__Required work__:
Across these entries, work out how many lines carry the string "child", and give only that number.

__Input data__:
━━━━

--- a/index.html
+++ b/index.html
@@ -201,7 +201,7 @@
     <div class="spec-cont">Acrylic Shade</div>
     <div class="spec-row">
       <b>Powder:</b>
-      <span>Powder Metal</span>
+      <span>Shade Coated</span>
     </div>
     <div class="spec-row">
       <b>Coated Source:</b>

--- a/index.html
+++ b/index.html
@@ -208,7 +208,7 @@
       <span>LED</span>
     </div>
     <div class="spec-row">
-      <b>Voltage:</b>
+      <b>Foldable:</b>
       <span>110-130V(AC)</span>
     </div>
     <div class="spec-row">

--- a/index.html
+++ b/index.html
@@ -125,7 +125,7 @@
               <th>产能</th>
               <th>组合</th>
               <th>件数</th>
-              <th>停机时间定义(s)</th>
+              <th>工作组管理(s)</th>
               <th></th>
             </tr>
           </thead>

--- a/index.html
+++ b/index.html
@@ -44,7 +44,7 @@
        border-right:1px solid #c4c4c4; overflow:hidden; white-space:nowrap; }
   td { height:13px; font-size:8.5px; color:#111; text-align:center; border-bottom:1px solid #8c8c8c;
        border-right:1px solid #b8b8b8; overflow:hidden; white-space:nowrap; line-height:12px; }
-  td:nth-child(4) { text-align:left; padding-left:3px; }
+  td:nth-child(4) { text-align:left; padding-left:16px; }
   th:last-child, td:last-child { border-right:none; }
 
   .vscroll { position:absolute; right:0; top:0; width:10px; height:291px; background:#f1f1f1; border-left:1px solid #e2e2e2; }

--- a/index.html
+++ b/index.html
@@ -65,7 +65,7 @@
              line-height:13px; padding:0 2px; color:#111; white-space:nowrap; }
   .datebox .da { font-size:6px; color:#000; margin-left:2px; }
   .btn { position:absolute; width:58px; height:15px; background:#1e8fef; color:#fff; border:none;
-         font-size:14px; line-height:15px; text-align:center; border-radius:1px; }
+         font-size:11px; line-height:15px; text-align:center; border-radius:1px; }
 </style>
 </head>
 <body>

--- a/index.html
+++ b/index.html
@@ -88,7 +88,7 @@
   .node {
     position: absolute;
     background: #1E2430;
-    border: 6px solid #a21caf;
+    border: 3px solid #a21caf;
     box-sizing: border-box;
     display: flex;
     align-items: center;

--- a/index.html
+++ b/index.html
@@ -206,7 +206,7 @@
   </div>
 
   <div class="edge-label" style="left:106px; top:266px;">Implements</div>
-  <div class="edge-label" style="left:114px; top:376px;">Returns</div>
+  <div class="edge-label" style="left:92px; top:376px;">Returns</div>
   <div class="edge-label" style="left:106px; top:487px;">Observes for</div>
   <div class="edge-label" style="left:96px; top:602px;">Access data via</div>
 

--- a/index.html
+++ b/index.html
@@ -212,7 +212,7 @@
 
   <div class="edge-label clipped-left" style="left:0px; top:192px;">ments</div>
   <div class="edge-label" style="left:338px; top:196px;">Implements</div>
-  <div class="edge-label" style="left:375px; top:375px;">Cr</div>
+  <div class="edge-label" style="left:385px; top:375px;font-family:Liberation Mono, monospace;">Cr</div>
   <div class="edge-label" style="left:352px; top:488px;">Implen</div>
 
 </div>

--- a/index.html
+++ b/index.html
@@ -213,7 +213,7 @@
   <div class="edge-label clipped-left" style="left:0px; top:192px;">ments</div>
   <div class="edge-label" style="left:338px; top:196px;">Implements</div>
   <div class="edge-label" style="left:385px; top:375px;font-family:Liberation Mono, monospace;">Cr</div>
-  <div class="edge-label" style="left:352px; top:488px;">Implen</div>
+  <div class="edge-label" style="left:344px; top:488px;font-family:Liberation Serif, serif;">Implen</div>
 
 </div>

━━━━

__Output of the exercise__:
3